One way to meet earnings targets is to accelerate the recognition of revenue. Another is to fabricate it. That is precisely what the defendants did in the Commission’s latest financial fraud action. SEC v. Lime Energy Co., Civil Action No. 1:16-CV-8088 (S.D.N.Y Filed October 17, 2016).
Lime was in the business of planning and delivering clean energy solutions to facilitate client goals regarding energy efficiency. Lime centered is business on three markets: the utility market, the public sector and institutional market and the commercial and industrial market. Its clients included utilities, energy service companies, government entities, educational institutions and commercial and industrial businesses as well as property owners and managers.
Four of the firm’s senior officers were named as defendants: James Smith, Julianne Chandler, Joaquin Almeida and Karen Raina. They were, respectively during the period, the executive vice president of operations, the corporate controller, the vice president of operations for the new Utilities Division which is the center of the actions here and the director of operations for that division.
The Utilities Division was the fastest growing segment of the company in 2010. It recognized revenue using the percentage of completion method. The firm’s internal accounting controls did not require documentary support for journal entries given to Lime’s company financial reporting personnel. Rather, reliance was placed on only assurances from operations personnel that in fact supporting documents existed.

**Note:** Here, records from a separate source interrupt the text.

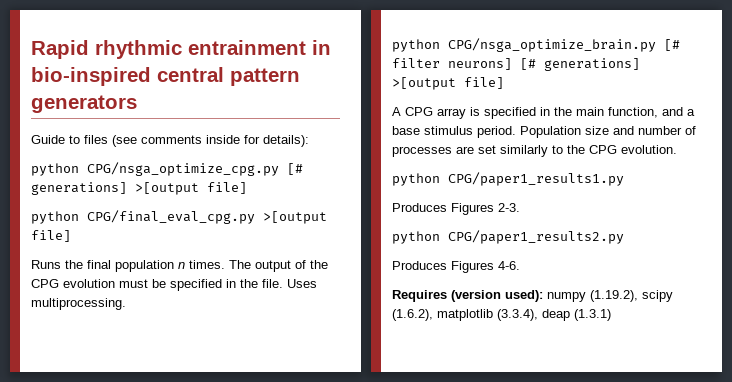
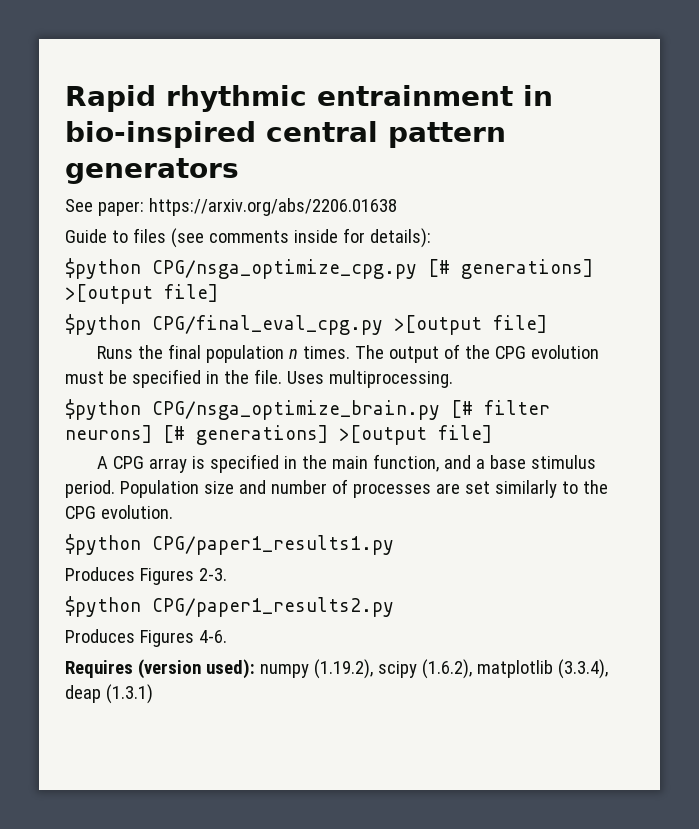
+ See paper: https://arxiv.org/abs/2206.01638
- python CPG/nsga_optimize_cpg.py [# generations] >[output file]
+ $python CPG/nsga_optimize_cpg.py [# generations] >[output file]
- python CPG/final_eval_cpg.py >[output file]
+ $python CPG/final_eval_cpg.py >[output file]
- python CPG/nsga_optimize_brain.py [# filter neurons] [# generations] >[output file]
+ $python CPG/nsga_optimize_brain.py [# filter neurons] [# generations] >[output file]
- python CPG/paper1_results1.py
+ $python CPG/paper1_results1.py
- python CPG/paper1_results2.py
+ $python CPG/paper1_results2.py

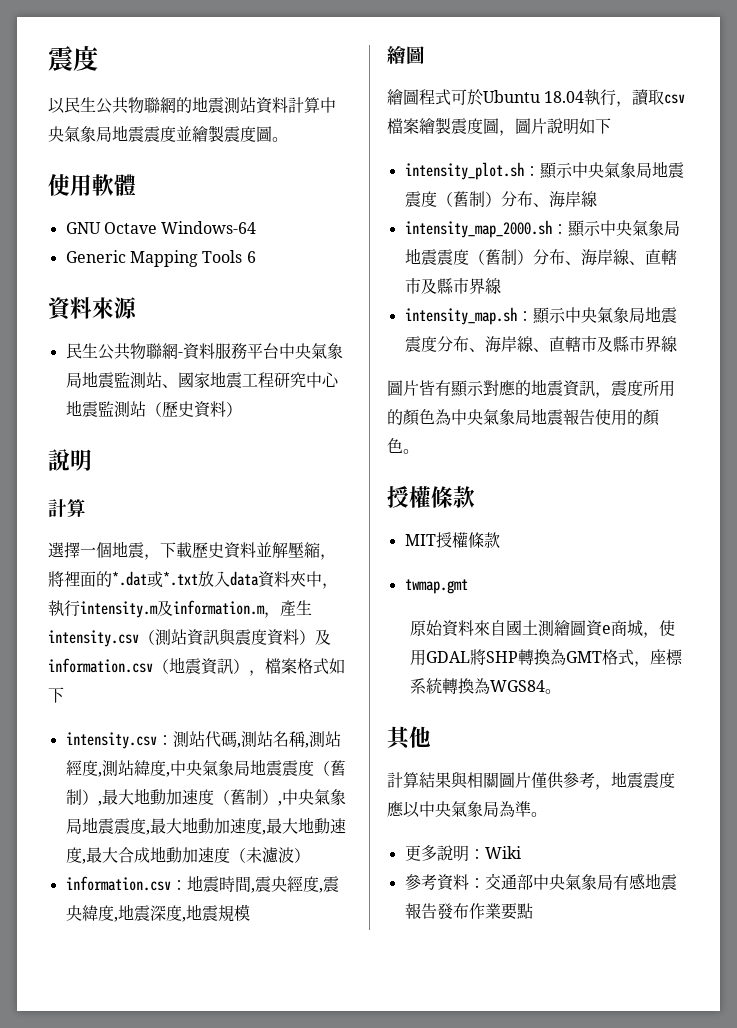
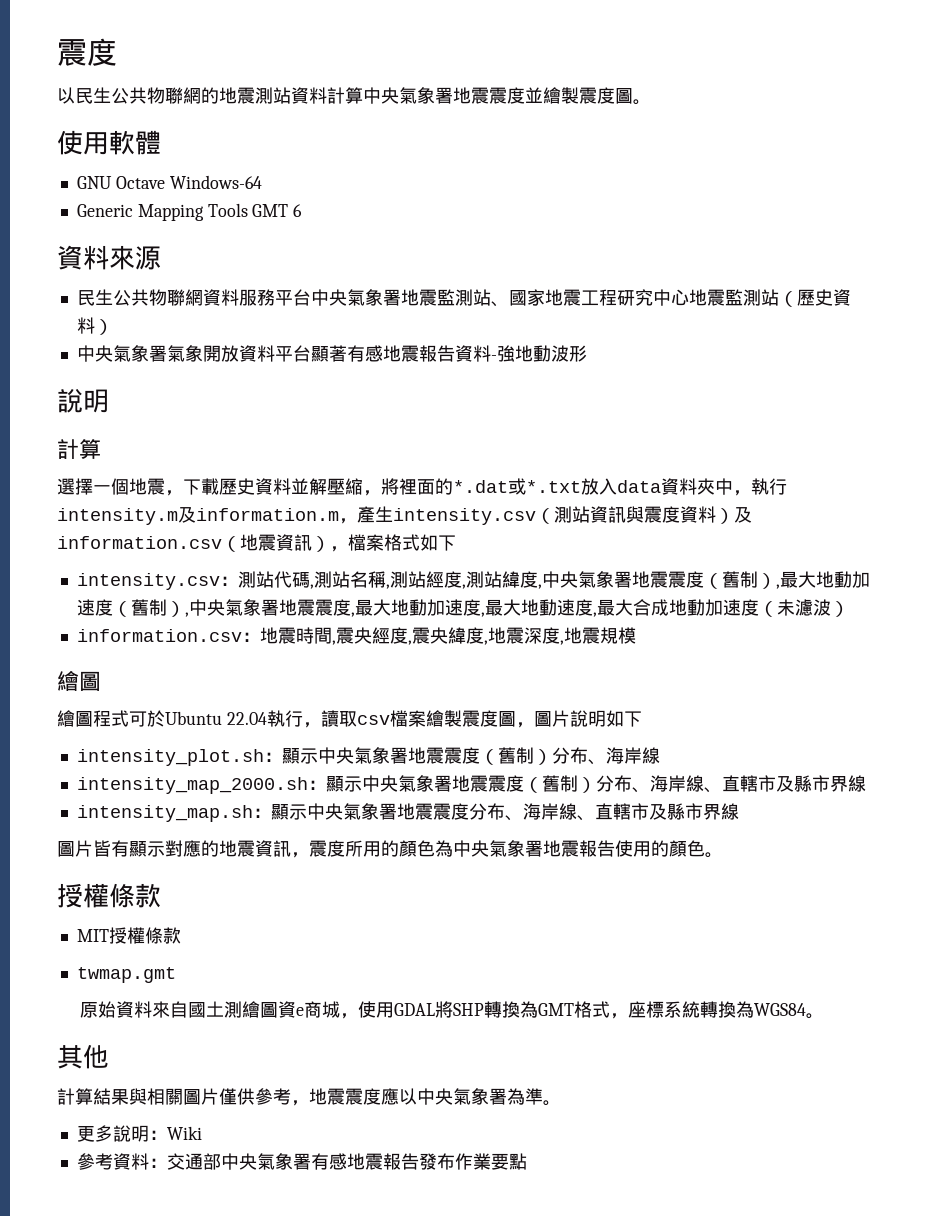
- 以民生公共物聯網的地震測站資料計算中央氣象局地震震度並繪製震度圖。
+ 以民生公共物聯網的地震測站資料計算中央氣象署地震震度並繪製震度圖。
- Generic Mapping Tools 6
+ Generic Mapping Tools GMT 6
- 民生公共物聯網-資料服務平台中央氣象局地震監測站、國家地震工程研究中心地震監測站（歷史資料）
+ 民生公共物聯網資料服務平台中央氣象署地震監測站、國家地震工程研究中心地震監測站（歷史資料）
+ 中央氣象署氣象開放資料平台顯著有感地震報告資料-強地動波形
- intensity.csv：測站代碼,測站名稱,測站經度,測站緯度,中央氣象局地震震度（舊制）,最大地動加速度（舊制）,中央氣象局地震震度,最大地動加速度,最大地動速度,最大合成地動加速度（未濾波）
+ intensity.csv：測站代碼,測站名稱,測站經度,測站緯度,中央氣象署地震震度（舊制）,最大地動加速度（舊制）,中央氣象署地震震度,最大地動加速度,最大地動速度,最大合成地動加速度（未濾波）
- 繪圖程式可於Ubuntu 18.04執行，讀取csv檔案繪製震度圖，圖片說明如下
+ 繪圖程式可於Ubuntu 22.04執行，讀取csv檔案繪製震度圖，圖片說明如下
- intensity_plot.sh：顯示中央氣象局地震震度（舊制）分布、海岸線
+ intensity_plot.sh：顯示中央氣象署地震震度（舊制）分布、海岸線
- intensity_map_2000.sh：顯示中央氣象局地震震度（舊制）分布、海岸線、直轄市及縣市界線
+ intensity_map_2000.sh：顯示中央氣象署地震震度（舊制）分布、海岸線、直轄市及縣市界線
- intensity_map.sh：顯示中央氣象局地震震度分布、海岸線、直轄市及縣市界線
+ intensity_map.sh：顯示中央氣象署地震震度分布、海岸線、直轄市及縣市界線
- 圖片皆有顯示對應的地震資訊，震度所用的顏色為中央氣象局地震報告使用的顏色。
+ 圖片皆有顯示對應的地震資訊，震度所用的顏色為中央氣象署地震報告使用的顏色。
- 計算結果與相關圖片僅供參考，地震震度應以中央氣象局為準。
+ 計算結果與相關圖片僅供參考，地震震度應以中央氣象署為準。
- 參考資料：交通部中央氣象局有感地震報告發布作業要點
+ 參考資料：交通部中央氣象署有感地震報告發布作業要點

Beginning in at least 2010 Mr. Almeida, along with Ms. Raina who reported to him, sought to have revenue recognized on some projects for which the firm did not have documentation for the corresponding costs – that is, prior to the time it would be recognized under firm policy. Employees who recorded the costs were directed to book expenses prematurely. As a result, in the Utilities Division Lime’s records reflected costs for several projects where there were customer agreements but for which the supporting documents had not been received. Revenue was thus improperly recognized.
In November 2011 the firm filed a Form 8-K with the Commission, together with a press release, indicating that the firm’s revenue for the first three quarters of the year was $75.4 million. Projected revenue for the fourth quarter was expected to be $47 to $53 million and, according to the release, $122.4-128.4 million for the year. Subsequently, the Public Sector and Utilities Division targeted these projections.
In January 2012, when it appeared that November would be a bit “light,” Ms. Chandler had the books for November re-opened. Appropriate journal entries were prepared and uploaded to the system, reflecting additional revenue. This resulted in millions of dollars in revenue being improperly recorded and recognized in Lime’s November 2011 books and records.
Following the additions to November, a year end “push” was discussed by defendants Smith, Almeida and Raina. The Utilities Division staff was then instructed to prepare the necessary journal entries to reflect millions of additional dollars in revenue for recognition in December 2011. The revenue was for contract that hand yet to be executed by firm customers. The necessary agreements would be executed in January 2012.
In late January and early February 2012 defendants Raina and Chandler also arranged for the firm to recognize additional revenue on what were called “pipeline projects” — those for which the project had been presented to but not agreed with the client. Eventually this resulted in the recognition of millions of dollars in revenue prematurely along with some that was fabricated. In March 2012 the firm filed its annual report on Form 10-K. It reported firm revenue for the year of over $120 million, an amount just over the firm’s internal revenue target for the year.
In May 2012 Lime entered into a subscription agreement to sell one million shares of common stock to board members at the most recent NASDAQ Capital Market closing price for the shares. The prospectus contained the 2011 annual financial statements. The firm received about $2.5 million from board members in exchange for one million shares.
Two months later, as a result of a partial internal investigation by Lime’s CFO, the firm announced that its financial statements for 2010 and 2011 could not be relied upon. During the following investigation defendants Almeida, Raina, Smith, Chandler and a Utilities Division bookkeeper involved in the scheme, were terminated. By year end the firm announced, based on an expanded investigation, that its financial statements for 2008 and 2009 could no longer be relied upon.
In July 2013 Lime filed restated financial results for 2008-2011 and the first quarter of 2012. The company concluded that over $5 million in revenue had improperly been recognized in 2010 and $16 million in 2011. The complaint alleges violations of Securities Act Section 17(a) and Exchange Act Sections 10(b), 13(a), 13(b)(2)(A) and 13(b)(2)(B).
Each defendant agreed to settle with the Commission. The firm agreed to pay $1 million. Defendant Smith will pay a $50,000 penalty and be barred from serving as an officer or director of a public company for five years. Defendant Chandler agreed to pay a $25,000 penalty, to an officer/director bar for five years and, in a separate action, to be suspended from appearing and practicing before the Commission as an accountant with the right to apply for reinstatement after five years. Defendant Almeida agreed to a permanent officer/director bar. Defendant Raina agreed to pay a penalty of $50,000. CEO John O’Rourke and then CFO Jeffrey Mistarz reimbursed the company, respectively, $67,728 and $118,196.01 for cash bonuses and certain stock awards received during the period, obviating the need for a SOX clawback action.